**DATA TO PROCESS:**
------------

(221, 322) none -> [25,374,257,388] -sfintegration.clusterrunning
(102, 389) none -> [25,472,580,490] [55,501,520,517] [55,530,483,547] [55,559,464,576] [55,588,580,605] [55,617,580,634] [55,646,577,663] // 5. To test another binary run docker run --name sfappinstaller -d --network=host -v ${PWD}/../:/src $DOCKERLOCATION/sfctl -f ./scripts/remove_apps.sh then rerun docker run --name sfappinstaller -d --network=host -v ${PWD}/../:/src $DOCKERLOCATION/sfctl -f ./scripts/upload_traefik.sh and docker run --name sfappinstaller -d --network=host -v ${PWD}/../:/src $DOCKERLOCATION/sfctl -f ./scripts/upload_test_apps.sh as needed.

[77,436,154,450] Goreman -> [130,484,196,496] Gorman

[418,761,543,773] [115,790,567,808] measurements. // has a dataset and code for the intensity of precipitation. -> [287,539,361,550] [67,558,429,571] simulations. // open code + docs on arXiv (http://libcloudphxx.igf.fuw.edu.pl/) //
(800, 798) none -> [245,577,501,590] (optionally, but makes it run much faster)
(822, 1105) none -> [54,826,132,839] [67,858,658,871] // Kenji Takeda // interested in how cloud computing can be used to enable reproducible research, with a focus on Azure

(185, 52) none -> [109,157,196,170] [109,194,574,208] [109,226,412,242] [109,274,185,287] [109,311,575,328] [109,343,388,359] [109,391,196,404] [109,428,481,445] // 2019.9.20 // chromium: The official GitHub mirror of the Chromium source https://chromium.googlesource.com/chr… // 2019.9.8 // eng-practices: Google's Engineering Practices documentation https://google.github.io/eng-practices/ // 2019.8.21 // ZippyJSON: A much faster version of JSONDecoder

------------

Give back exactly what runs from the first line of the listing above to the line that contains "(800, 798) none", keeping both end lines.

**RESPONSE AREA:**
(221, 322) none -> [25,374,257,388] -sfintegration.clusterrunning
(102, 389) none -> [25,472,580,490] [55,501,520,517] [55,530,483,547] [55,559,464,576] [55,588,580,605] [55,617,580,634] [55,646,577,663] // 5. To test another binary run docker run --name sfappinstaller -d --network=host -v ${PWD}/../:/src $DOCKERLOCATION/sfctl -f ./scripts/remove_apps.sh then rerun docker run --name sfappinstaller -d --network=host -v ${PWD}/../:/src $DOCKERLOCATION/sfctl -f ./scripts/upload_traefik.sh and docker run --name sfappinstaller -d --network=host -v ${PWD}/../:/src $DOCKERLOCATION/sfctl -f ./scripts/upload_test_apps.sh as needed.

[77,436,154,450] Goreman -> [130,484,196,496] Gorman

[418,761,543,773] [115,790,567,808] measurements. // has a dataset and code for the intensity of precipitation. -> [287,539,361,550] [67,558,429,571] simulations. // open code + docs on arXiv (http://libcloudphxx.igf.fuw.edu.pl/) //
(800, 798) none -> [245,577,501,590] (optionally, but makes it run much faster)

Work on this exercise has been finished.